When I began lampworking just over two years ago I set myself up with an Effetre Studio Pack of some 49 colours. I was able to justify this fairly substantial investment, because in actual fact I wouldn't need to buy any more glass for years. Err... hello?? Why did no-one warn me that "needing" new glass and "buying" new glass are activities that are in no way related to each other?!
I discovered Vetrofond, with all their fabulous odd-lot colours. Frog Pond. Wasabi. Painted Desert. Delicious!
Then I discovered Lauscha clear; the very best crystal clear glass there is, in my opinion.
Then I found CiM colours, whose rods have a lovely sheen.
Soon after I was smitten by the ASK range, and am still eeking out some of my favourite colours now that the glass is no longer produced.
Double Helix silver glasses now have me in their thrall, closely followed by TAG and Northstar.
I'm itching to try the Reichenbach colour palette too.
Now I'm no mathemetician, but even I can hazard a guess that with the amount of glass I own I shouldn't actually "need" to buy more until 2038. For the avoidance of doubt that's the year two thousand and thirty eight. However, I may as well come clean and tell you that if I last until 20:38 tonight I'll have achieved something. Yes, I am obsessed. Completely and utterly.
So, my glass collection is growing, and the wine rack no longer cuts the mustard. What to do? Clearly ceasing to buy more glass is not an option. In fact I get the shivers just thinking about it. The only answer is to build more storage. Bigger, better storage! Yes, this is what I need. Bigger and better, with room for expansion. Embrace the obsession!
This time I have gone for the Quality Downpipe Model, and because I know my fellow beadmakers are as occupied with storing their Glass Collection as I was, I thought I would share how it was built. As a picture paints a thousand words, here it is step-by-step, in pictures.
First I had to acquire 80 metres of 6.5cm square downpipe. Yes, that's not a typo. Eighty metres! As luck would have it one of my neighbours has a plastic extruding company, and was able to supply me with exactly what I needed, and even cut it to 40cm lengths. Thanks Dave!
Next, it all had to be unpacked, and cleaned of all the swarfy bits. Then the protective plastic covering had to be peeled off. It took ages, but sitting in the sunshine to do it made it more bearable.
I decided to build four separate modules, each made up of seven compartments by seven compartments.
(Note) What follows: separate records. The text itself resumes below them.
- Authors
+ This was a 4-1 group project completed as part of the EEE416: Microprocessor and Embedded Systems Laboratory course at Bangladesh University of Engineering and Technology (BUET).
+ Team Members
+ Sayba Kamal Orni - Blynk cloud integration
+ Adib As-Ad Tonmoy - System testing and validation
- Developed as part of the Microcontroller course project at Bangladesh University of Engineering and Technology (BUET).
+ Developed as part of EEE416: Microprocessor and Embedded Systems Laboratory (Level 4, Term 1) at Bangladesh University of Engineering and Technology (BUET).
At this point I went all girly, and couldn't fathom how to get it all squared up. My tactic worked perfectly, and my hubby became so exasperated with my feeble efforts that he decided it was men's work. I watched, from underneath my parasol on the patio. It was tiring watching all this activity!
The pipes were glued together with silicone glue, and then checked to ensure they were neatly aligned with a set square and spirit level. I'd have just checked they looked about right, so it's probably for the best that I wasn't left in charge of such an important task.
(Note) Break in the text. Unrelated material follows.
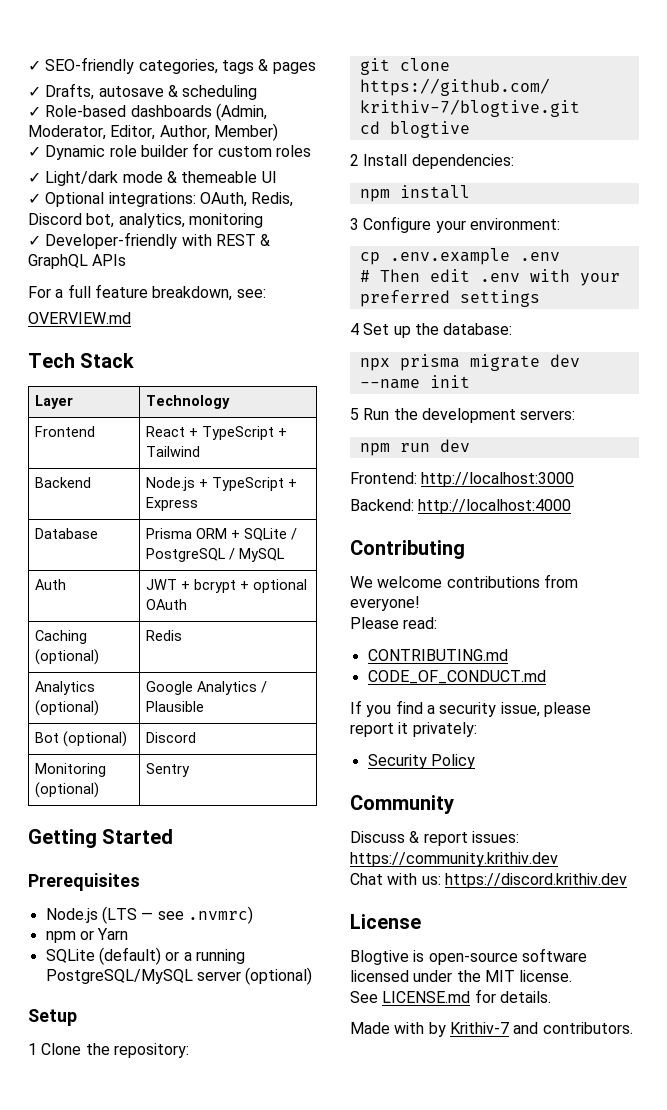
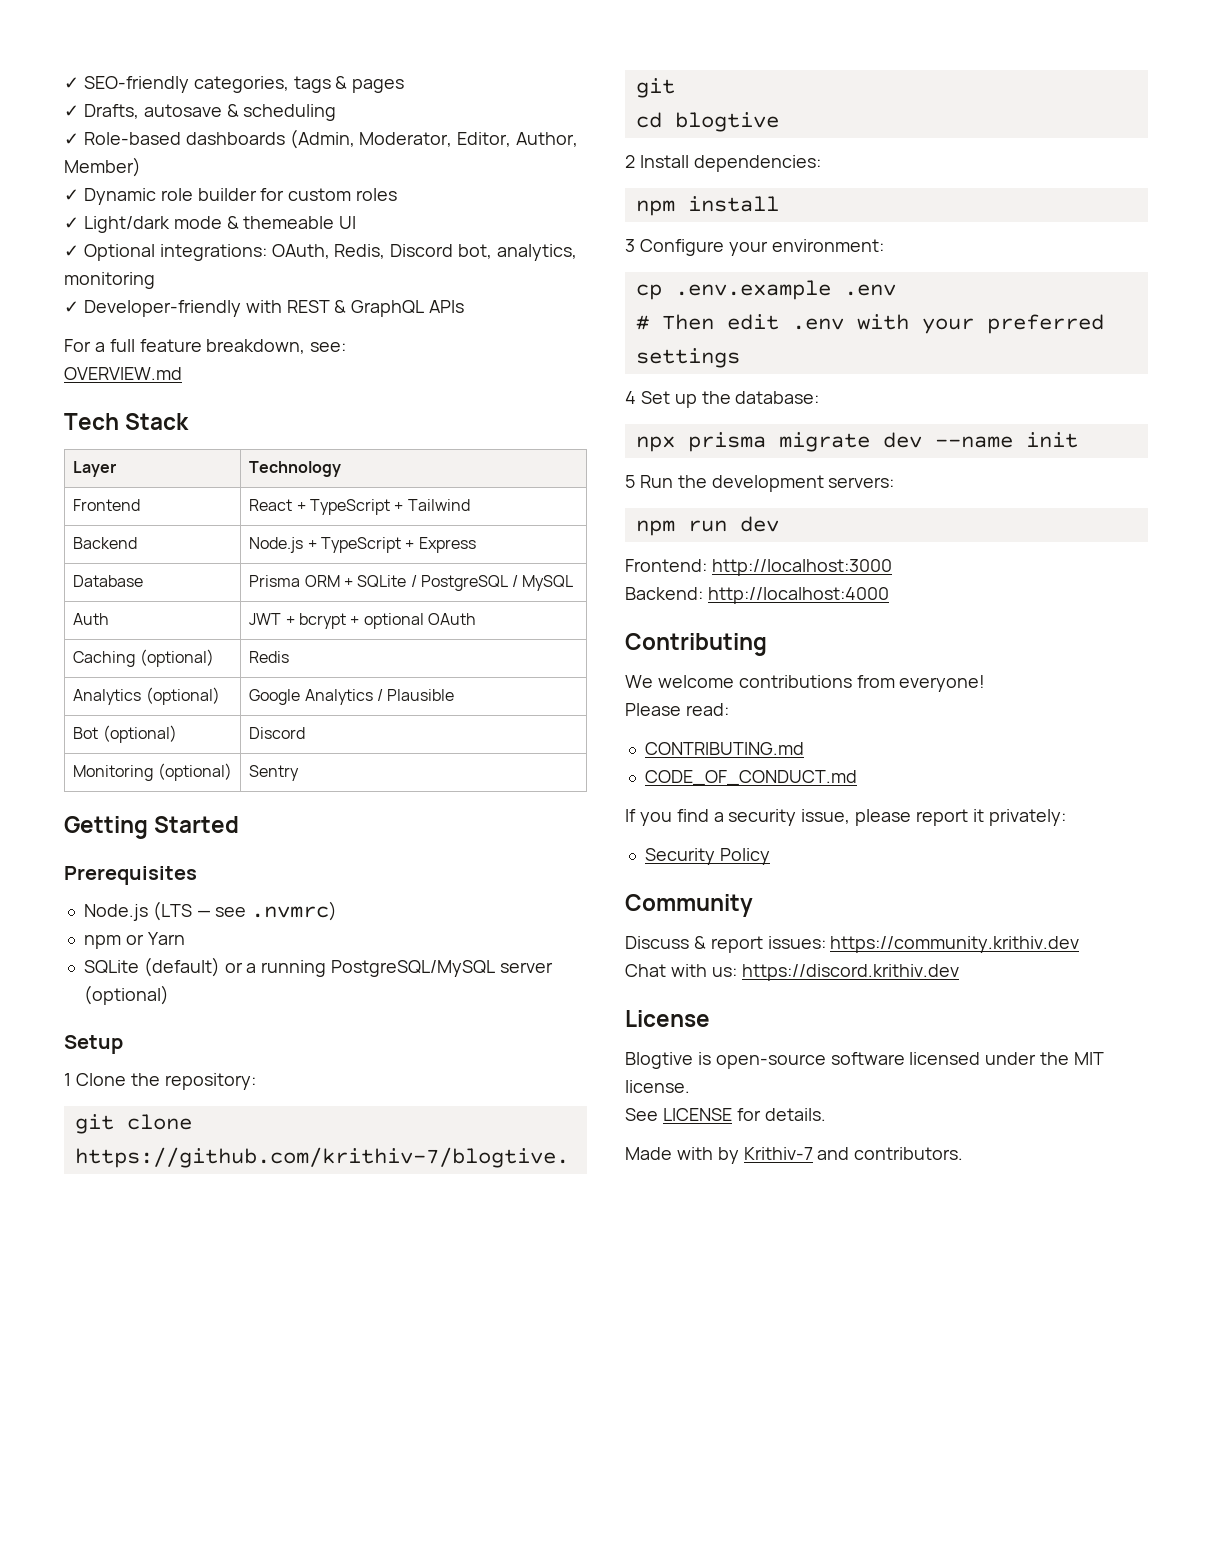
- See LICENSE.md for details.
+ See LICENSE for details.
More layers, and more spirit levelling.
And here is the first one, all finished, except for the heavy card that was glued to the back to stop the rods slipping out of the back.
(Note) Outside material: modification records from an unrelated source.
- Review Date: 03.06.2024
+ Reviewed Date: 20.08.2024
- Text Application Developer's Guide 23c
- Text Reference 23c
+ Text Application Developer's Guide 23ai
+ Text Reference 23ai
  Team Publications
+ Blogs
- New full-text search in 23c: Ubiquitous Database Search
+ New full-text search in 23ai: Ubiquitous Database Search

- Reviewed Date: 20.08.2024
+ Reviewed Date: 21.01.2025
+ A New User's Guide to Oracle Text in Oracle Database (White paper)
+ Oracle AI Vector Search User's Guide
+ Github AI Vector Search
I keep popping into my studio to have another look. This new storage system has made my glass so much more accessible and consequently so much more easily strokable, and this can only be a good thing!
This is the bit where the credits roll up the screen, so I should like to thank "Silicone Dave from Over the Road" for providing the materials, and my lovely hubby for transforming it from 80 metres of 6.5cm downpipe into the Luxury Glass Accommodation that it is now!